DNA damage and genomic instability are hallmarks of cancer. Previous research in my laboratory reveals that a yeast Ubc13-Mms2 complex plays a critical role in maintaining genomic stability particularly in response to DNA damage. Ubc13 is unique among ubiquitin conjugating enzymes in that it promotes K63-linked polyubiquitination of target proteins, and this activity absolutely requires a cofactor Uev including the yeast Mms2. Mammals contain two Uev homologs: Mms2 and Uev1, and we have demonstrated that while Mms2 is involved in DNA damage response, Uev1 is required for the NF-kB mediated innate immunity, both of which are linked to cancer. It becomes more complicated in that mammals contain different Uev1 isoforms.

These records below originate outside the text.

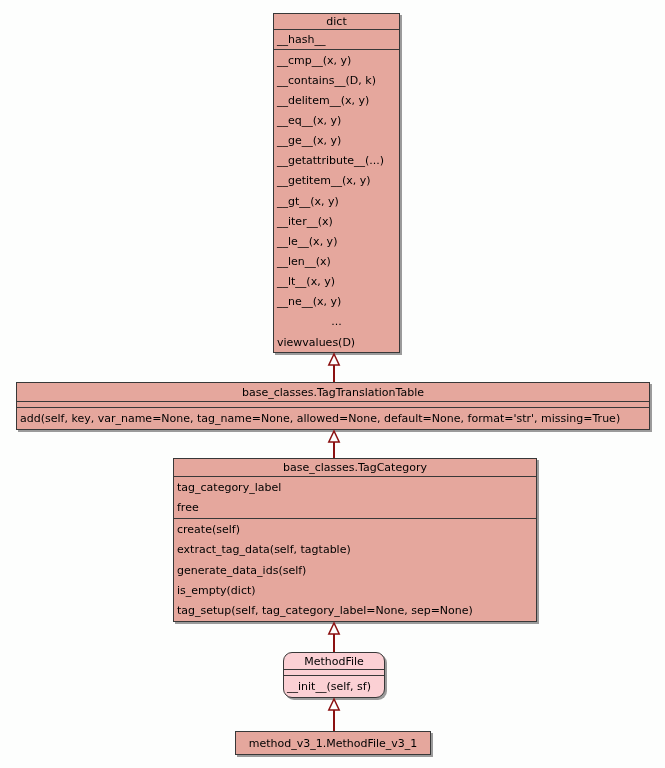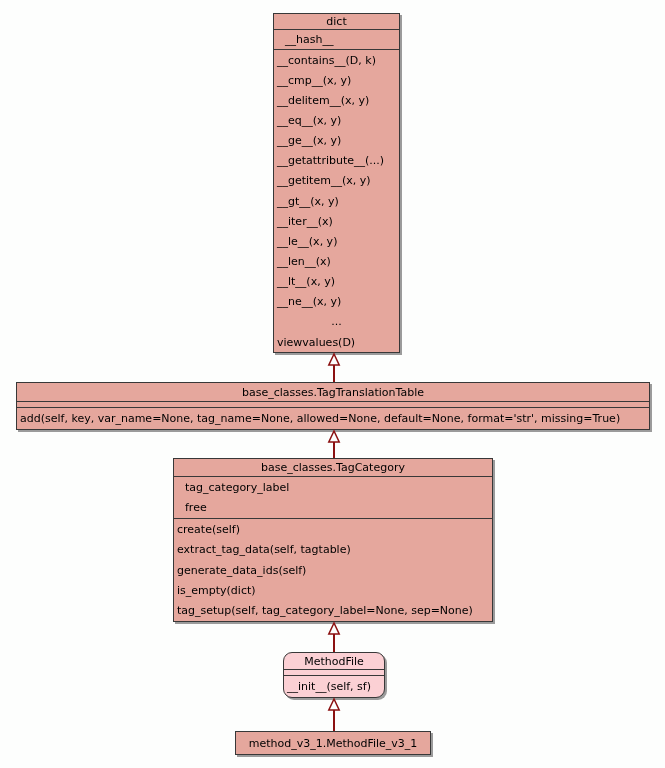"__hash__" .compartment.fixed { padding-left: 8px -> none }
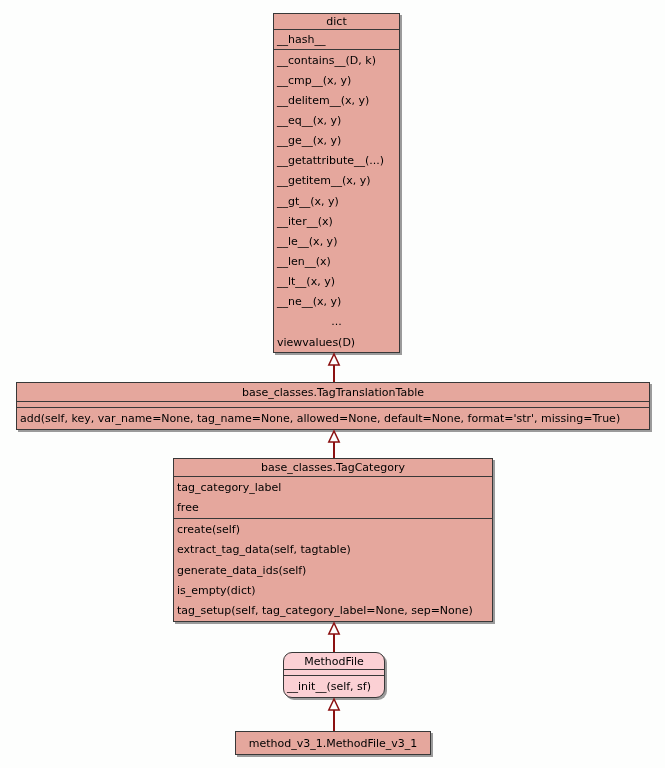"__contains__(D, k)" div.row { order: before "__cmp__(x, y)" -> after "__cmp__(x, y)" }
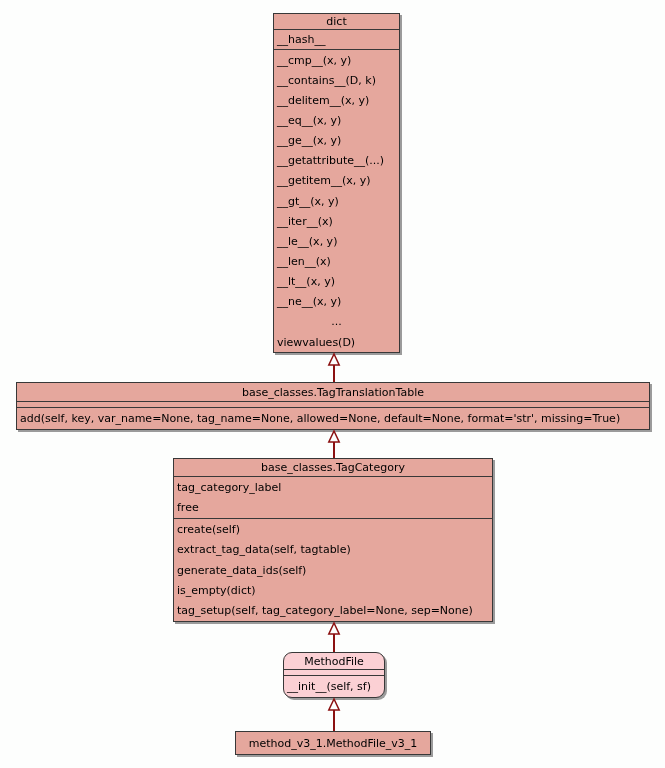"base_classes.TagCategory" div.cls { width: 320px -> 364px }
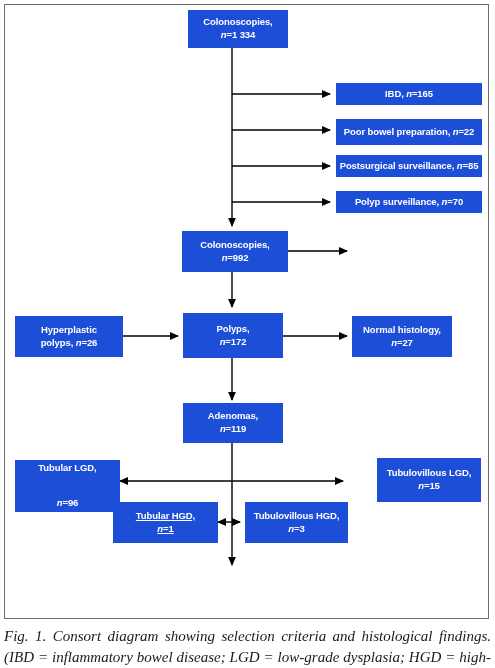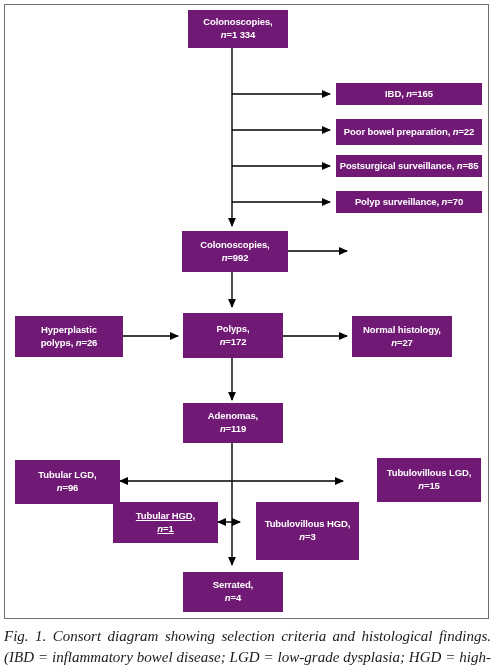"Colonoscopies," .node { background: #701a75 -> #1d4ed8 }
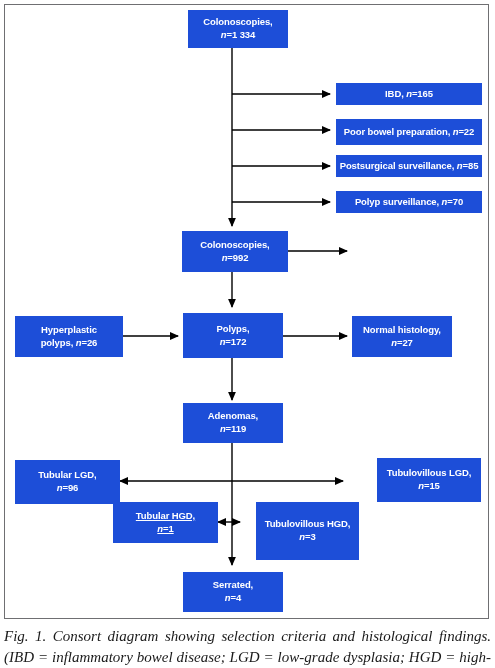"Tubular LGD," div.node { height: 44px -> 52px; justify-content: none -> space-between }
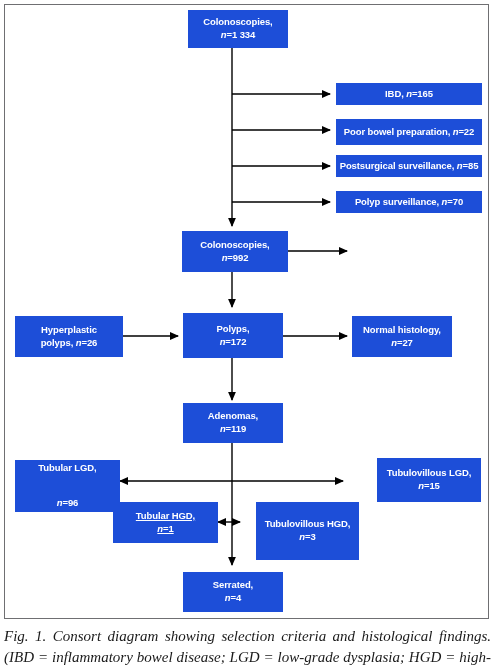"Tubulovillous HGD," div.node { height: 58px -> 41px; left: 256px -> 245px }
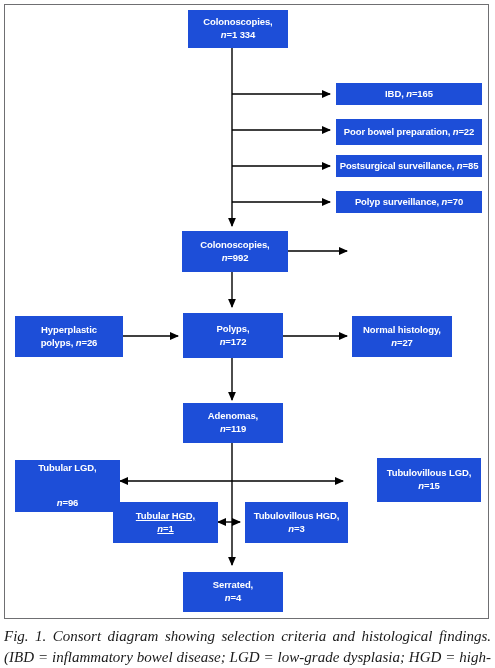"Serrated," div.node { html: <div> <span>Serrated,</span> <span><i>n</i>=4</span> </div> -> none }
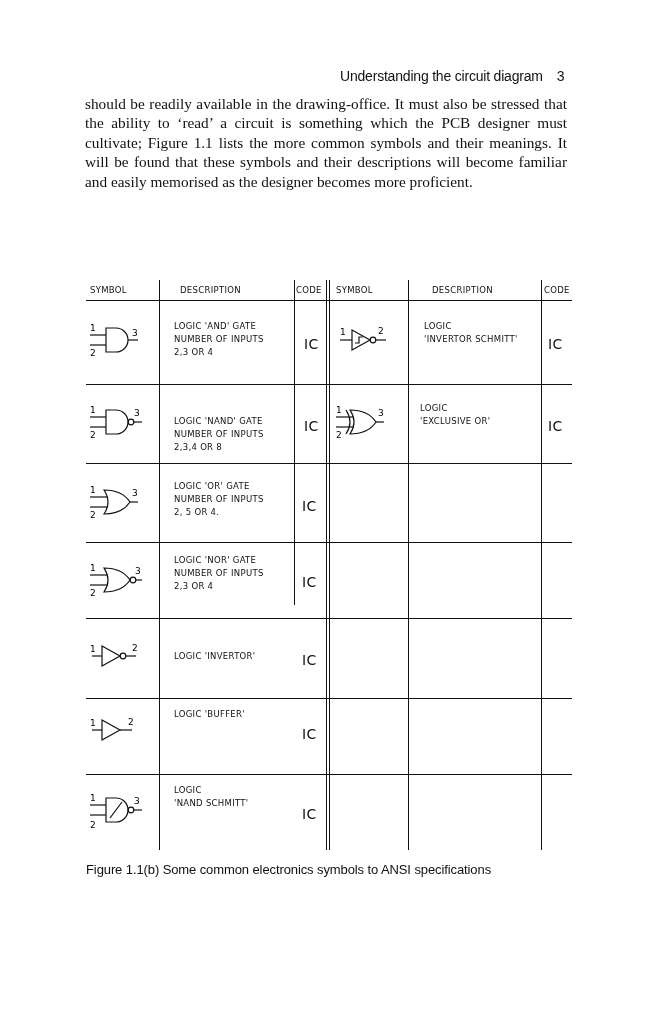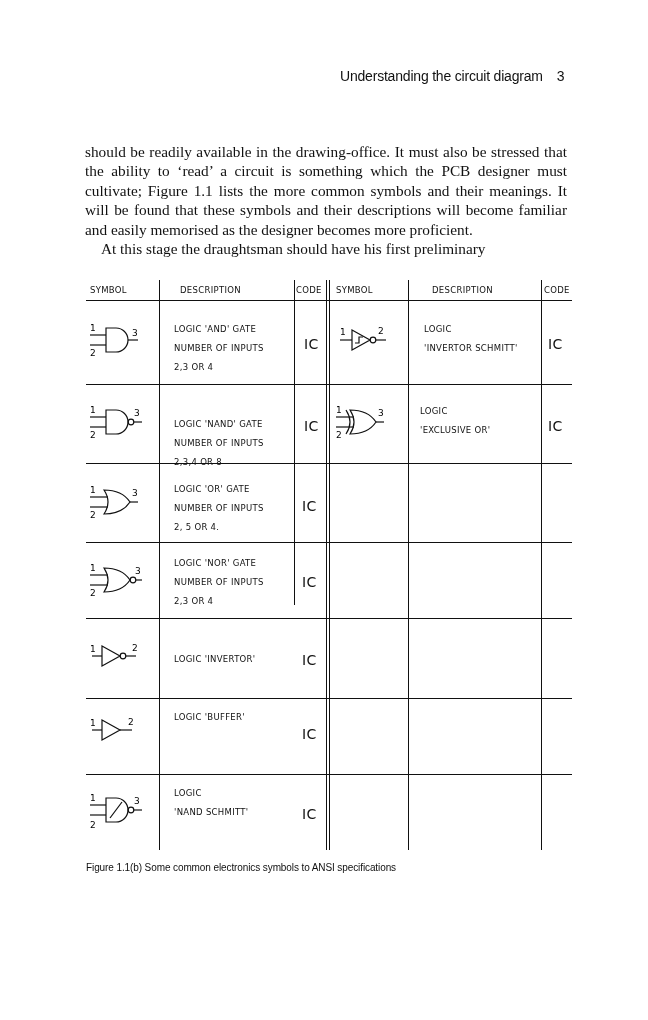"should be readily available in" .body-text { margin-top: 48px -> none }
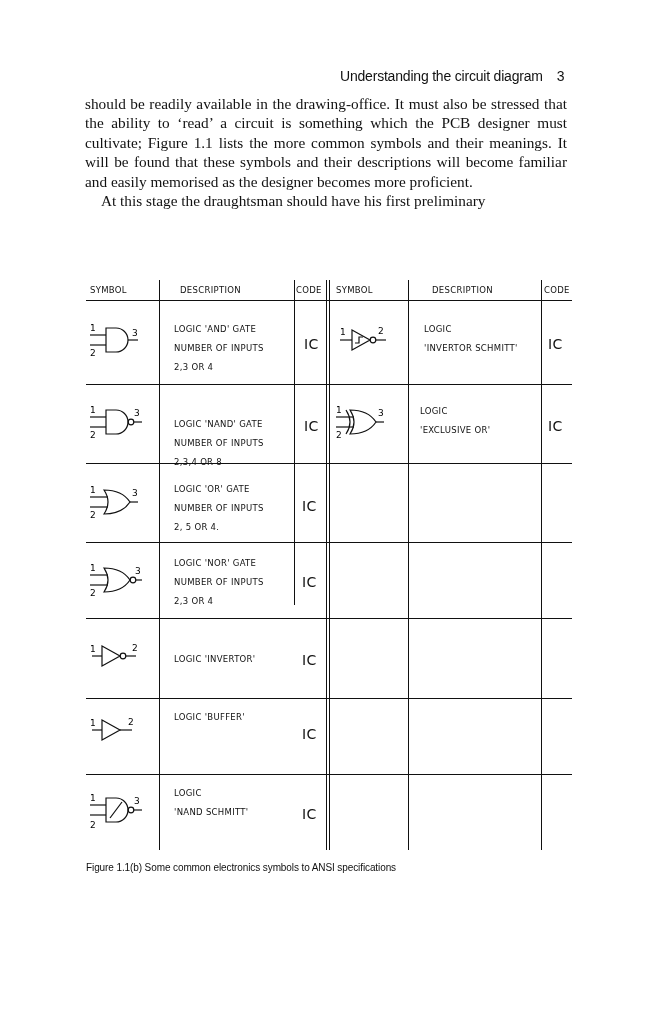"At this stage the draughtsman" p.indent { html: <p>At this stage the draughtsman should have his first preliminary</p> -> none }
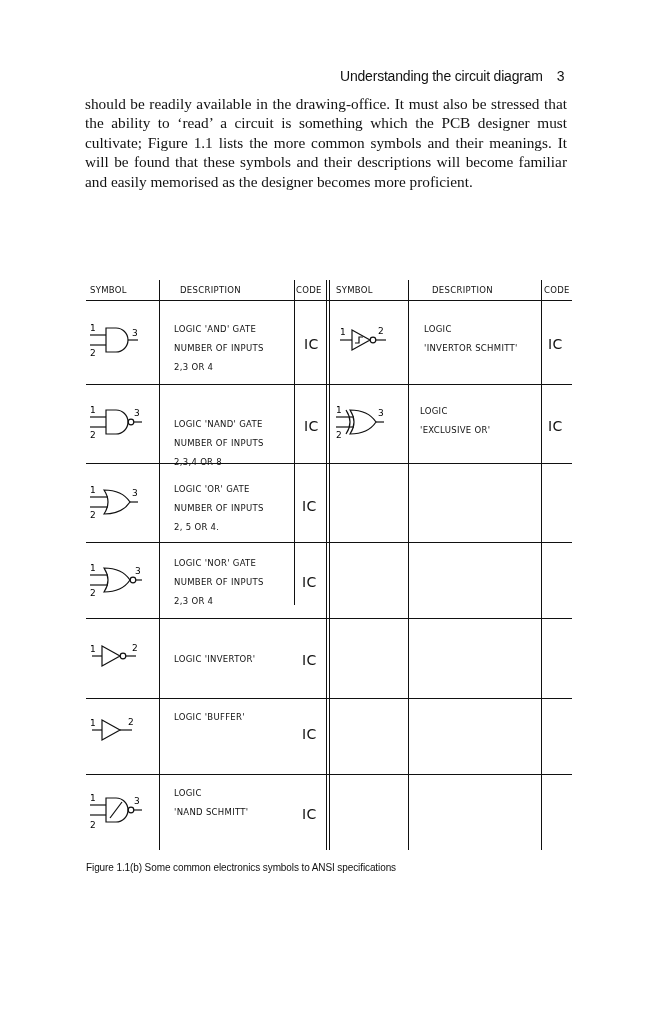"LOGIC 'AND' GATE" .cell-desc { line-height: 19px -> 13px }
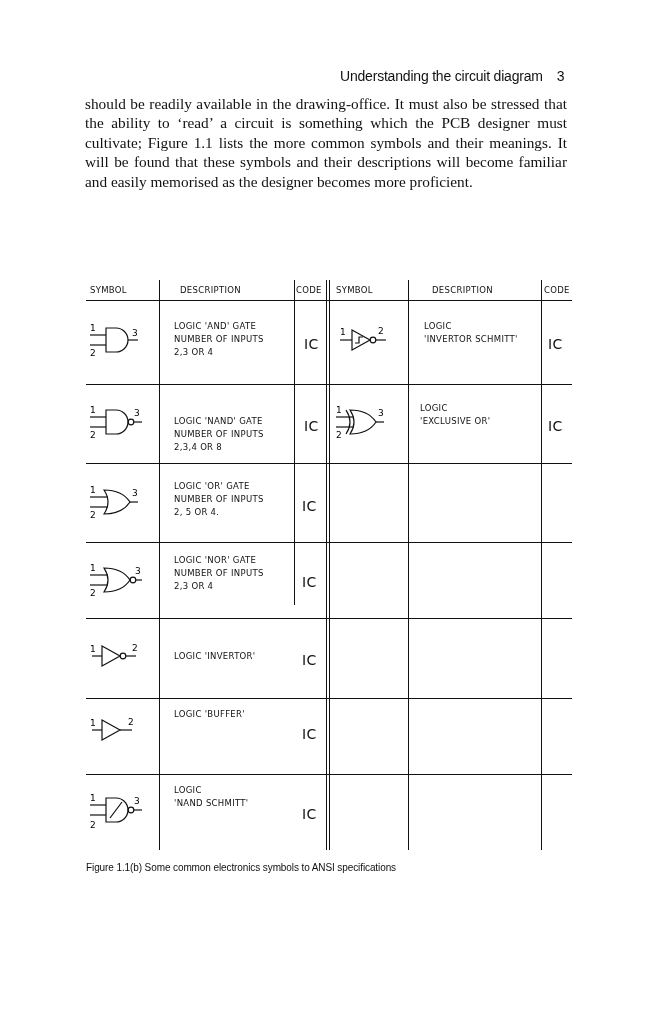"Figure 1.1(b) Some common electronics" .caption { font-size: 10px -> 13px }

My laboratory is interested in the molecular mechanisms of K63-linked polyubiquitination and its impact on cancer.

Dr. Erique Lukong

Research in the Dr. Lukong lab is centered on breast tumor kinase (BRK) family Kinases (BFKs) (Goel and Lukong, 2015). The BFKs includes BRK, fyn-related kinase (FRK) and Src-related kinase lacking C-terminal regulatory tyrosine and N-terminal myristoylation Sites (SRMS). BRK is overexpressed in the majority of breast carcinomas and tends to function as an oncogene, while FRK displays tumor suppressor activity in breast cancer. The cellular roles of SRMS are unknown. The Lukong lab is investigating the cellular and physiological roles, and the mechanisms of action and modes of regulation of all three kinases in breast cancer. Three recent publications from the Lukong lab have demonstrated that: 1) The enzymatic activation of BRK is important for BRK-promoted tumorigenesis (Miah et al., 2012); 2) BRK potentially promotes tumorigenesis by inducing the degradation of the tumor suppressor protein Dok1 (Miah et al., 2014); and 3) the autoregulation of SRMS (Goel et al., 2013).  The Lukong lab has also diversify into proteomic-related research to identify the interacting partners and substrates of the BFKs, crystalize the functional domains of these enzymes and to characterize their roles in signal transduction.